SQL Apprentice Question
I have the following tables: 
NumberKey 
ID 
Name 
NumberValue 
ID 
NumberKey_ID 
Value 
The values stored in the NumberValue table could be currency, 
percentage, or number that require 7 digits to the right of the decimal 
place, etc., etc. (This table is not very big, so I'm storing many 
different types of numbers here, and not worrying about the most 
efficient data types).  I am toying with the idea of adding a format 
field to the NumberKey table to use later in the UI to format the Value 
field in NumberValue.  I am envisioning using percentage, currency, 
etc. as string so the UI knows what format function to use to display 
the value in a text box, etc. etc. 
Does anyone have any experience with this?  Is this even a good idea? 
Should I let business logic handle this? 
Celko Answers
>> The values stored in the NumberValue table could be currency, percentage, or number that require 7 digits to the right of the decimal  place, etc., etc. << 
Then **by definition** this is NOT a table.  The mi9stake you are 
making is so bad and so popular among non_SQL programemrs it has a name 
--  EAV (Entity-Attribute-Value) modeling. 
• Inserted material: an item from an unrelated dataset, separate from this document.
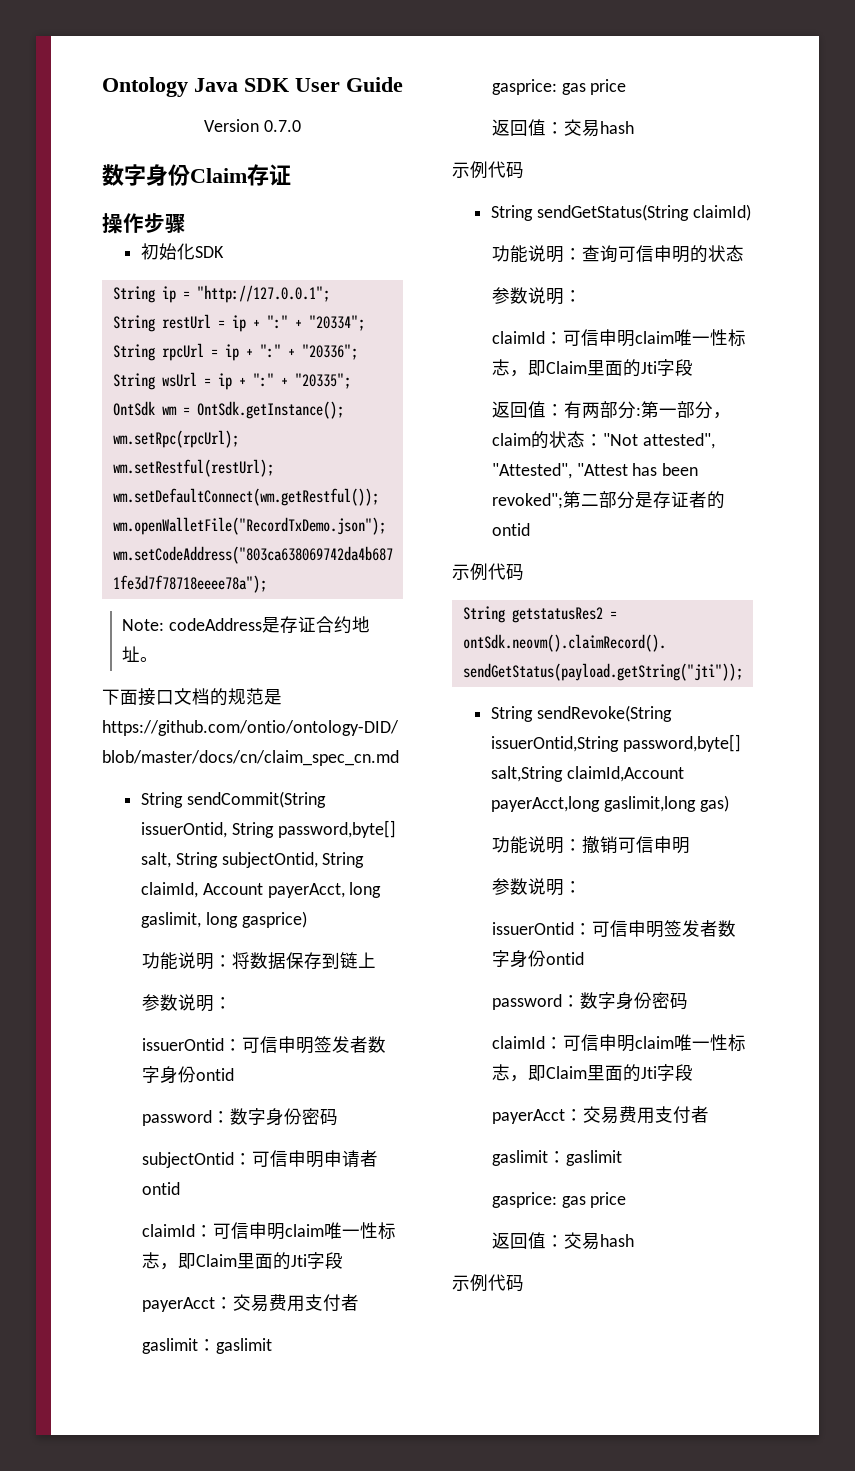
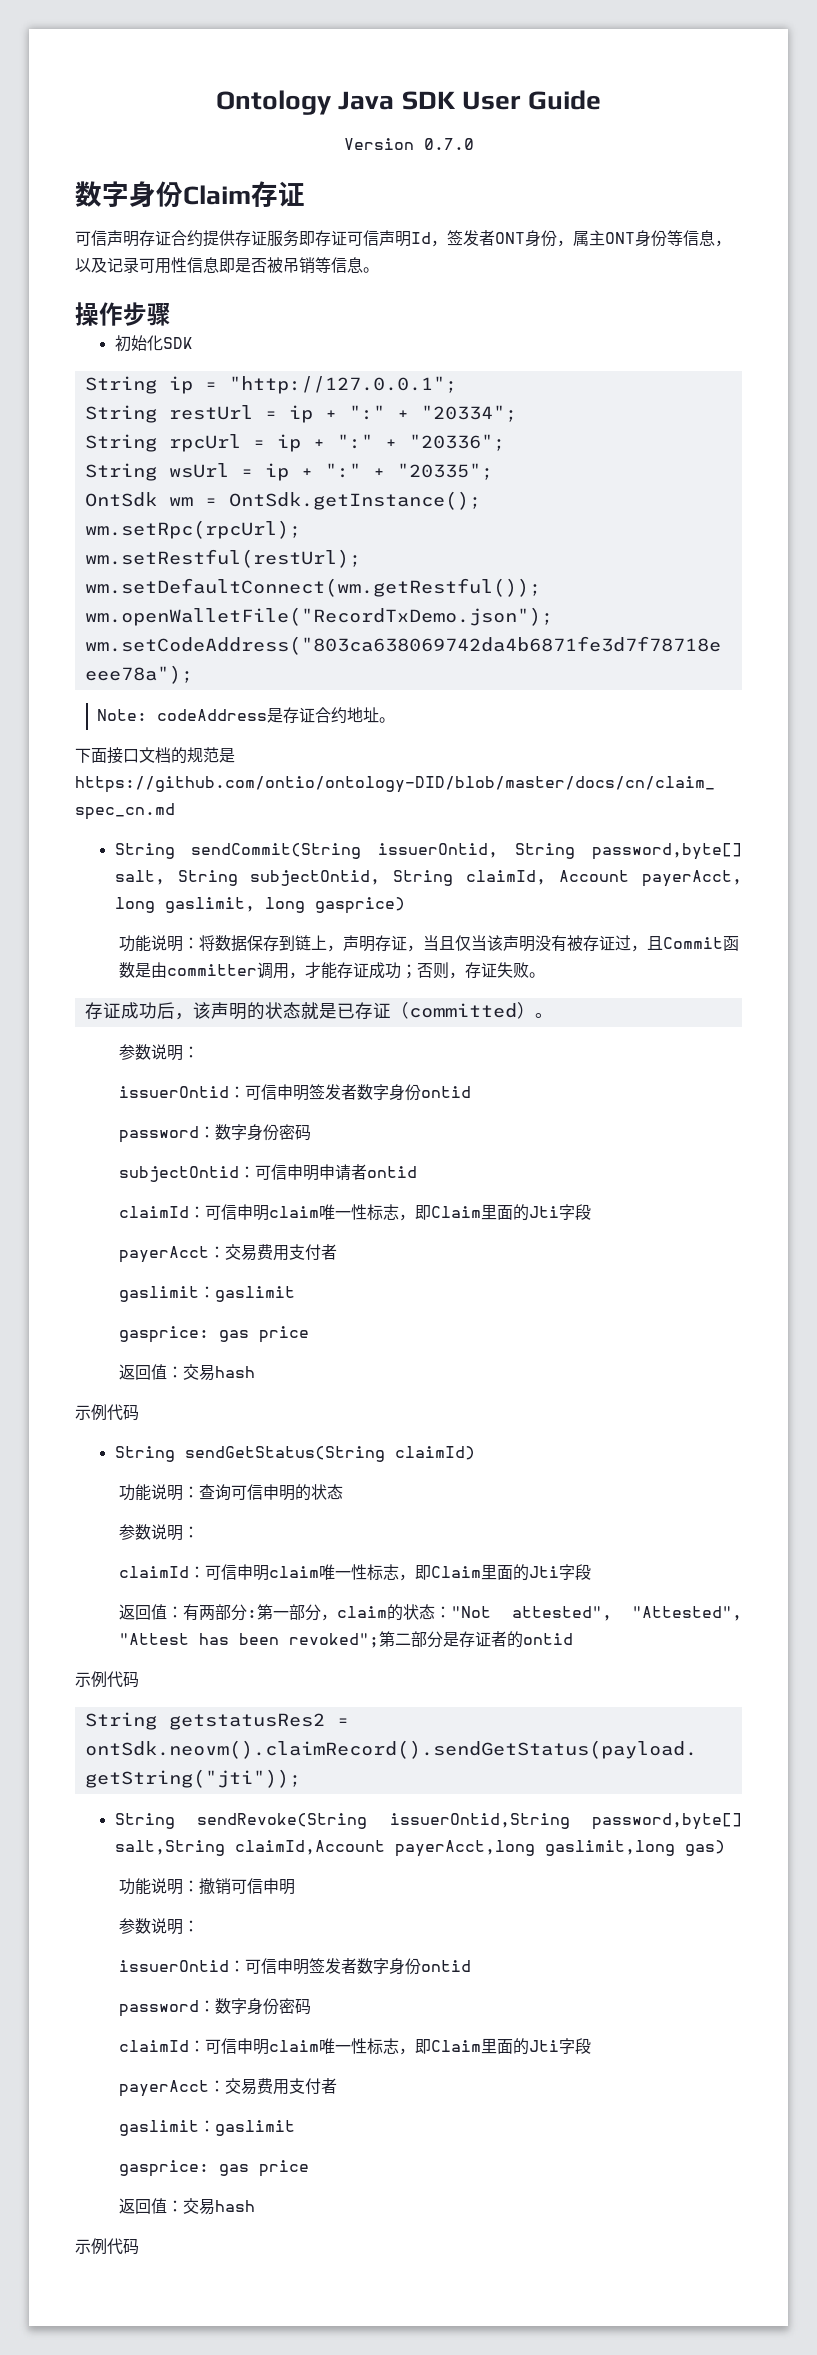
(291, 175) none -> [75,230,731,247] [75,257,379,274] // 可信声明存证合约提供存证服务即存证可信声明Id，签发者ONT身份，属主ONT身份等信息，以及记录可用性信息即是否被吊销等信息。
(376, 960) none -> [327,935,740,952] [119,962,546,979] [84,1002,553,1020] ，声明存证，当且仅当该声明没有被存证过，且Commit函数是由committer调用，才能存证成功；否则，存证失败。 // 存证成功后，该声明的状态就是已存证（committed）。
A table **by definition** is a set of things of the same kind.  As 
Aristlotle put it, "To be is to be something in particular; to be 
nothing in particular or to be everythig gin general is to be nothing." 
>>  (This table is not very big, so I'm storing many different types of numbers here, and not worrying about the most efficient data types). << 
You have no idea what data integrity is. 
>> I am toying with the idea of adding a format field [sic] to the NumberKey table to use later in the UI to format the Value field [sic] in NumberValue.  << 
You do not know that a field and column are different concepts.  Fields 
can change type and format; columns do not.  COBOL programmers often 
want to do this because that is how their language works. 
Why are you formatting data in the back end?  The basic principle of a 
tiered architecture is that display is done in the front end and never 
in the back end.  This a more basic programming principle than just SQL 
and RDBMS. 
>>  Does anyone have any experience with this? << 
Yes.  I bill $1000 per day plus expenses to repair these systems.  I 
have found that they get corrupted in about one year in production, and 
corrupted beyond repair in less than two years. 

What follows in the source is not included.